Web page edit records —
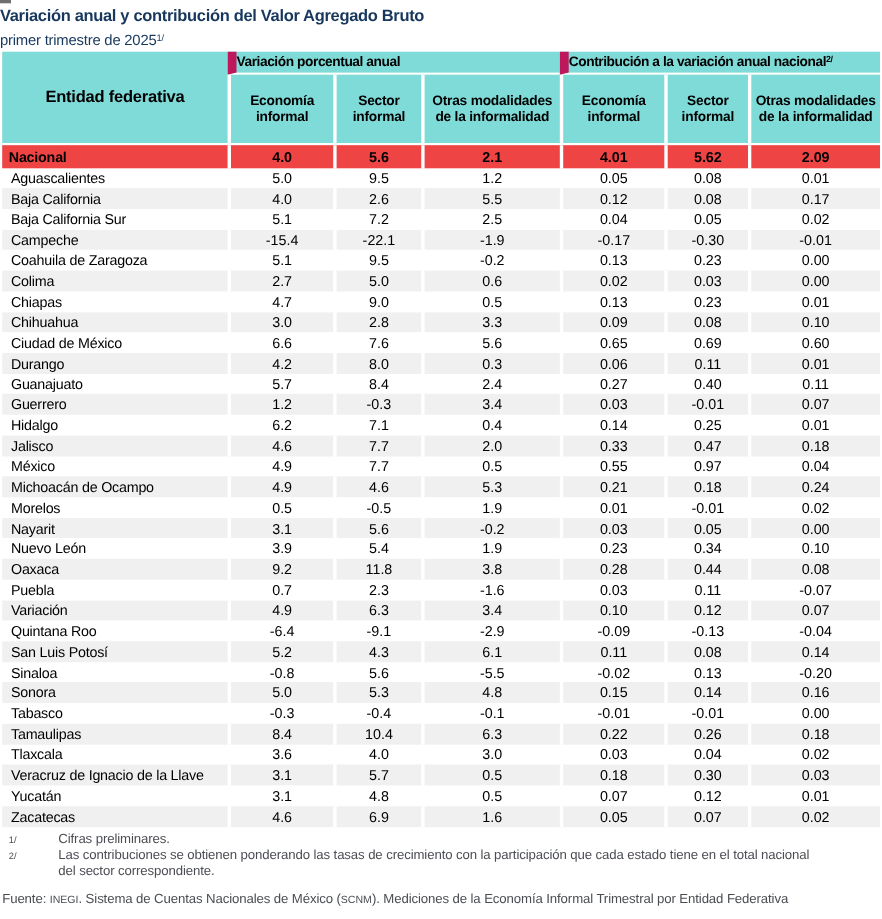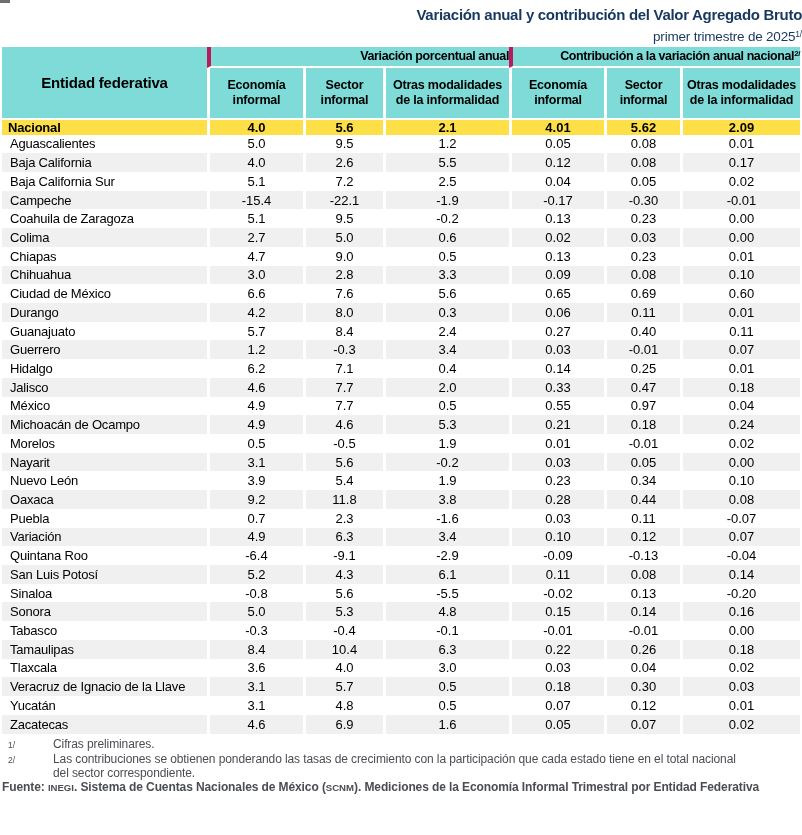--- a/index.html
+++ b/index.html
@@ -9,21 +9,21 @@
     font-family: "Liberation Sans", sans-serif;
     color: #000;
     position: relative;
     overflow: hidden;
   }
   .corner-artifact {
     position: absolute; left: 0; top: 0;
     width: 10px; height: 3px; background: #6f6f6f;
   }
   
-  .titles { text-align: right; padding-top: 6px; color: #17375D; }
+  .titles { text-align: left; padding-top: 6px; color: #17375D; }
   .title-line {
     font-size: 15px; font-weight: bold; line-height: 18.5px;
     letter-spacing: -0.3px;
   }
   .subtitle {
     font-size: 13.5px; line-height: 16px; margin-top: 4px;
     letter-spacing: -0.2px;
   }
   .subtitle sup { font-size: 8.5px; vertical-align: top; line-height: 10px; }
 
@@ -31,47 +31,47 @@
   table.meitef {
     border-collapse: separate; border-spacing: 0;
     table-layout: fixed;
     width: 798px; margin: 2px auto 0 auto;
   }
   th, td { box-sizing: border-box; padding: 0; margin: 0; vertical-align: middle; }
   thead th { background: #7EDBD8; font-weight: bold; color: #000; }
   th.entity-h { font-size: 15px; letter-spacing: -0.2px; border-bottom: 2px solid #fff; }
   .group-row th.group-h {
     height: 21px; font-size: 12.5px; letter-spacing: -0.4px;
-    white-space: nowrap; text-align: right;
-    border-left: 4px solid #be185d; border-bottom: 2px solid #fff;
+    white-space: nowrap; text-align: left;
+    border-left: 8px solid #be185d; border-bottom: 2px solid #fff;
   }
   .group-row th.group-h sup { font-size: 8px; vertical-align: top; line-height: 9px; }
   .sub-row th {
-    height: 52px; font-size: 12.5px; line-height: 14.5px; letter-spacing: -0.2px;
+    height: 64px; font-size: 12.5px; line-height: 14.5px; letter-spacing: -0.2px;
     text-align: center; padding: 0 2px;
     border-left: 3px solid #fff; border-bottom: 2px solid #fff;
   }
   tr.national td {
-    background: #fde047; font-weight: bold; height: 15px; font-size: 13px;
+    background: #ef4444; font-weight: bold; height: 21px; font-size: 13px;
   }
   tr.national td.entity { padding-left: 6px; letter-spacing: -0.2px; }
   tbody td { height: 18.72px; font-size: 13px; }
   td.entity { text-align: left; padding-left: 8px; letter-spacing: -0.2px; white-space: nowrap; }
   td.num { text-align: center; border-left: 3px solid #fff; }
   tbody tr.stripe td { background: #F0F0F0; }
 
   
   .notes {
     margin: 3px 0 0 2px; width: 790px;
     color: #4A4D52; font-size: 12px; line-height: 14px; letter-spacing: -0.1px;
   }
   .fnrow { display: flex; }
   .fnmark { flex: 0 0 45px; width: 45px; font-size: 8.5px; padding: 1px 0 0 6px; }
   .fntext { flex: 1; }
-  .source-block { margin-top: 0; font-weight: bold; }
+  .source-block { margin-top: 12px; }
   .source-line1 { padding-left: 36px; text-indent: -36px; }
   .source-line2 { padding-left: 36px; }
   .sc { font-size: 9.6px; letter-spacing: 0; }
 </style>
 </head>
 <body>
 
 <div class="corner-artifact"></div>
 
 <div class="titles">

WHAT IS EXPECTED — For each line of the entries that contains the word "artifact", make a copy.

REPLY TO THE EXERCISE —
   .corner-artifact {
 <div class="corner-artifact"></div>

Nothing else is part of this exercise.